TechTalks from event: CVPR 2014 Oral Talks

Orals 4A : Computational Photography: Sensing and Display

  • Diffuse Mirrors: 3D Reconstruction from Diffuse Indirect Illumination Using Inexpensive Time-of-Flight Sensors Authors: Felix Heide, Lei Xiao, Wolfgang Heidrich, Matthias B. Hullin
    The functional difference between a diffuse wall and a mirror is well understood: one scatters back into all directions, and the other one preserves the directionality of reflected light. The temporal structure of the light, however, is left intact by both: assuming simple surface reflection, photons that arrive first are reflected first. In this paper, we exploit this insight to recover objects outside the line of sight from second-order diffuse reflections, effectively turning walls into mirrors. We formulate the reconstruction task as a linear inverse problem on the transient response of a scene, which we acquire using an affordable setup consisting of a modulated light source and a time-of-flight image sensor. By exploiting sparsity in the reconstruction domain, we achieve resolutions in the order of a few centimeters for object shape (depth and laterally) and albedo. Our method is robust to ambient light and works for large room-sized scenes. It is drastically faster and less expensive than previous approaches using femtosecond lasers and streak cameras, and does not require any moving parts.

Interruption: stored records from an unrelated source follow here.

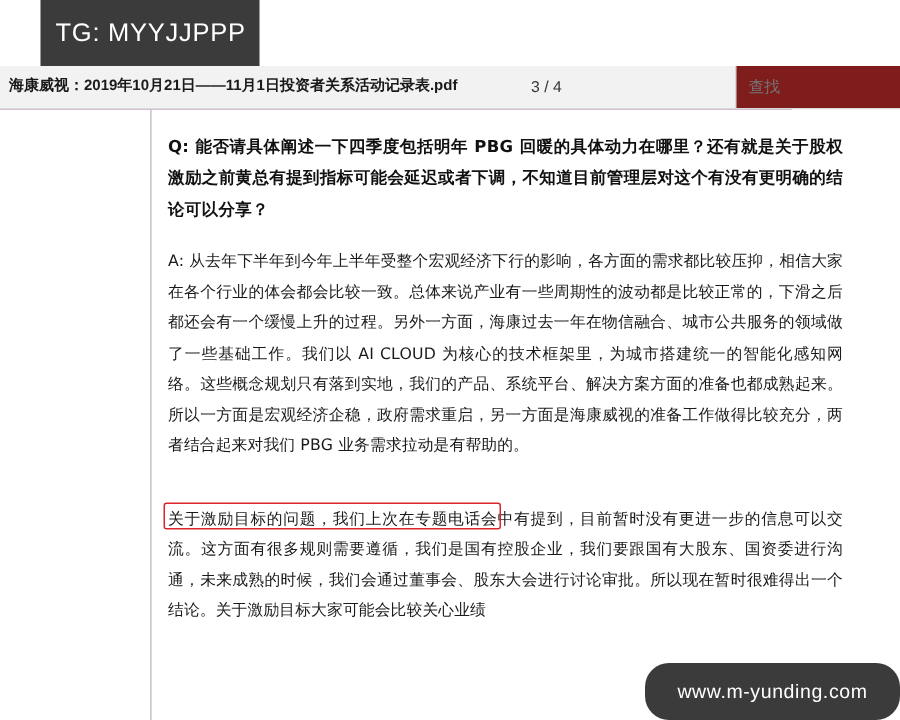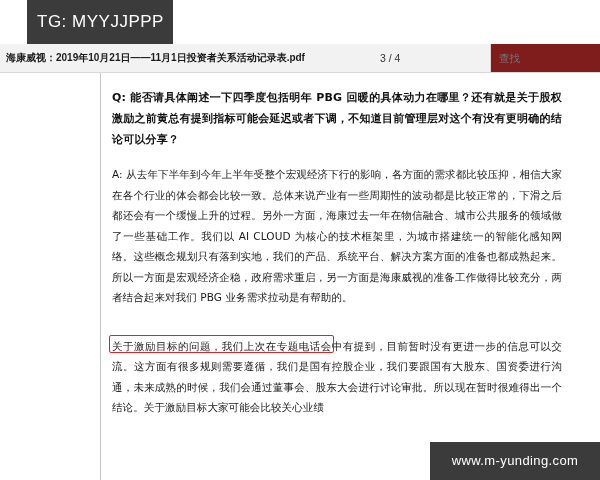--- a/index.html
+++ b/index.html
@@ -64,21 +64,21 @@
     height: 28px;
     line-height: 28px;
     font-size: 10px;
     color: #1a1a1a;
     font-weight: bold;
     white-space: nowrap;
     font-family: "Liberation Sans", sans-serif;
   }
   .page-indicator {
     position: absolute;
-    left: 380px;
+    left: 354px;
     top: 0;
     height: 28px;
     line-height: 28px;
     font-size: 10.5px;
     color: #333333;
   }
   .search-box {
     position: absolute;
     right: 0;
     top: 0;
@@ -175,20 +175,21 @@
     right: 0;
     bottom: 0;
     width: 170px;
     height: 38px;
     background: #3b3b3b;
     color: #ffffff;
     font-size: 13px;
     line-height: 38px;
     text-align: center;
     letter-spacing: 0.4px;
+    border-radius: 16px;
   }
 </style>
 </head>
 <body>
 
 <div class="page">
 
   <div class="top-bar">
     <div class="tg-tag">TG: MYYJJPPP</div>
   </div>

  • Fourier Analysis on Transient Imaging with a Multifrequency Time-of-Flight Camera Authors: Jingyu Lin, Yebin Liu, Matthias B. Hullin, Qionghai Dai
    A transient image is the optical impulse response of a scene which visualizes light propagation during an ultra-short time interval. In this paper we discover that the data captured by a multifrequency time-of-flight (ToF) camera is the Fourier transform of a transient image, and identify the sources of systematic error. Based on the discovery we propose a novel framework of frequency-domain transient imaging, as well as algorithms to remove systematic error. The whole process of our approach is of much lower computational cost, especially lower memory usage, than Heide et al.'s approach using the same device. We evaluate our approach on both synthetic and real-datasets.

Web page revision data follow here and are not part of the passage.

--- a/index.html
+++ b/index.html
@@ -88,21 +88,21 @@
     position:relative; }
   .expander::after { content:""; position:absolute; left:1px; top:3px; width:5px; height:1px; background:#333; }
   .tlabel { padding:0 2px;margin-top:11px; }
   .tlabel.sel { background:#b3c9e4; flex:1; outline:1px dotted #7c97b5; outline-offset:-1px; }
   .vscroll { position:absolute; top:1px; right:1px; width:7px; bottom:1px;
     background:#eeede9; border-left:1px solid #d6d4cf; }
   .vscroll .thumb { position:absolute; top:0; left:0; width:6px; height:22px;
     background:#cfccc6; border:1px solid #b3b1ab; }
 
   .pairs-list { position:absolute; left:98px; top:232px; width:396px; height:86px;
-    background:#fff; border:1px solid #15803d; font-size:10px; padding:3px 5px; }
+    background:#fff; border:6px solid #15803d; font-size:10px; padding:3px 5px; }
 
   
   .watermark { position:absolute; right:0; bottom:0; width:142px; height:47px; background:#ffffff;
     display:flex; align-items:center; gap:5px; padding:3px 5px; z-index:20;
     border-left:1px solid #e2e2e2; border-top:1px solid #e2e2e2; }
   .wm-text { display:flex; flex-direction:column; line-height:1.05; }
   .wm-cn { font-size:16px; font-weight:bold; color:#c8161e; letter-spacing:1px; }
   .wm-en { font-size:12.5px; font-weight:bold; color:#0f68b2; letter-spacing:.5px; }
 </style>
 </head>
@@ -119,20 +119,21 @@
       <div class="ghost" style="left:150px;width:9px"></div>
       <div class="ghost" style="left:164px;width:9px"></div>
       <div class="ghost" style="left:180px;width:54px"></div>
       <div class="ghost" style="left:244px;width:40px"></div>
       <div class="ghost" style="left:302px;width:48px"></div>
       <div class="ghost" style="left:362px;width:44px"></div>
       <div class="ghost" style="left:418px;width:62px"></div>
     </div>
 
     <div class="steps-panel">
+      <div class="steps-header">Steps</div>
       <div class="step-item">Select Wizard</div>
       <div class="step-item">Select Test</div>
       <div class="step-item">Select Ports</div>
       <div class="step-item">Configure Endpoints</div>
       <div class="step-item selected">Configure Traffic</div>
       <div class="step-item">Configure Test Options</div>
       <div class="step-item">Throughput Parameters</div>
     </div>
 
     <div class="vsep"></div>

  • Transparent Object Reconstruction via Coded Transport of Intensity Authors: Chenguang Ma, Xing Lin, Jinli Suo, Qionghai Dai, Gordon Wetzstein
    Capturing and understanding visual signals is one of the core interests of computer vision. Much progress has been made w.r.t. many aspects of imaging, but the reconstruction of refractive phenomena, such as turbulence, gas and heat flows, liquids, or transparent solids, has remained a challenging problem. In this paper, we derive an intuitive formulation of light transport in refractive media using light fields and the transport of intensity equation. We show how coded illumination in combination with pairs of recorded images allow for robust computational reconstruction of dynamic two and three-dimensional refractive phenomena.

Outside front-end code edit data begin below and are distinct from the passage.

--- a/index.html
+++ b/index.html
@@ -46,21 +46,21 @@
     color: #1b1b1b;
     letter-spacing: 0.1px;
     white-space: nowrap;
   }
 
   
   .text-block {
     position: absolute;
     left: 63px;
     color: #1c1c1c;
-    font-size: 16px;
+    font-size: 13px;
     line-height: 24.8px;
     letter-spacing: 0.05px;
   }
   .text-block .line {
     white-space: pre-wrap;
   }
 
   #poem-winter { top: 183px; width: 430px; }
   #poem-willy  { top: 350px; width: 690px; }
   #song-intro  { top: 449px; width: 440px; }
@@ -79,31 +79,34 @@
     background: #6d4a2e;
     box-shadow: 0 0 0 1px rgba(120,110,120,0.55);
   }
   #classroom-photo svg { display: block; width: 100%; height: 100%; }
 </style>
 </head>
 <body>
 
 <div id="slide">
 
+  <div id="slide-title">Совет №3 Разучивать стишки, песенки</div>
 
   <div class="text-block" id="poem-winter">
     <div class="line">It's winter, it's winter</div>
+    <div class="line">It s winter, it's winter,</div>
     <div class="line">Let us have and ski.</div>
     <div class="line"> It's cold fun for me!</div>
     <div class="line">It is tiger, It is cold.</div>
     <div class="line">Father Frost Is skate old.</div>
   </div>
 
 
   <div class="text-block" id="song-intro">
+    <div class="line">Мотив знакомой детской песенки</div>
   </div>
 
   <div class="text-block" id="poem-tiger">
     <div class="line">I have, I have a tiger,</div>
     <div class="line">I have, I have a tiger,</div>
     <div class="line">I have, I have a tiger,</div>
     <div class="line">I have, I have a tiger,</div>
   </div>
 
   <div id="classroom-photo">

  • 3D Shape and Indirect Appearance by Structured Light Transport Authors: Matthew O'Toole, John Mather, Kiriakos N. Kutulakos
    We consider the problem of deliberately manipulating the direct and indirect light flowing through a time-varying, fully-general scene in order to simplify its visual analysis. Our approach rests on a crucial link between stereo geometry and light transport: while direct light always obeys the epipolar geometry of a projector-camera pair, indirect light overwhelmingly does not. We show that it is possible to turn this observation into an imaging method that analyzes light transport in real time in the optical domain, prior to acquisition. This yields three key abilities that we demonstrate in an experimental camera prototype: (1) producing a live indirect-only video stream for any scene, regardless of geometric or photometric complexity; (2) capturing images that make existing structured-light shape recovery algorithms robust to indirect transport; and (3) turning them into one-shot methods for dynamic 3D shape capture.
  • Shape-Preserving Half-Projective Warps for Image Stitching Authors: Che-Han Chang, Yoichi Sato, Yung-Yu Chuang
    This paper proposes a novel parametric warp which is a spatial combination of a projective transformation and a similarity transformation. Given the projective transformation relating two input images, based on an analysis of the projective transformation, our method smoothly extrapolates the projective transformation of the overlapping regions into the non-overlapping regions and the resultant warp gradually changes from projective to similarity across the image. The proposed warp has the strengths of both projective and similarity warps. It provides good alignment accuracy as projective warps while preserving the perspective of individual image as similarity warps. It can also be combined with more advanced local-warp-based alignment methods such as the as-projective-as-possible warp for better alignment accuracy. With the proposed warp, the field of view can be extended by stitching images with less projective distortion (stretched shapes and enlarged sizes).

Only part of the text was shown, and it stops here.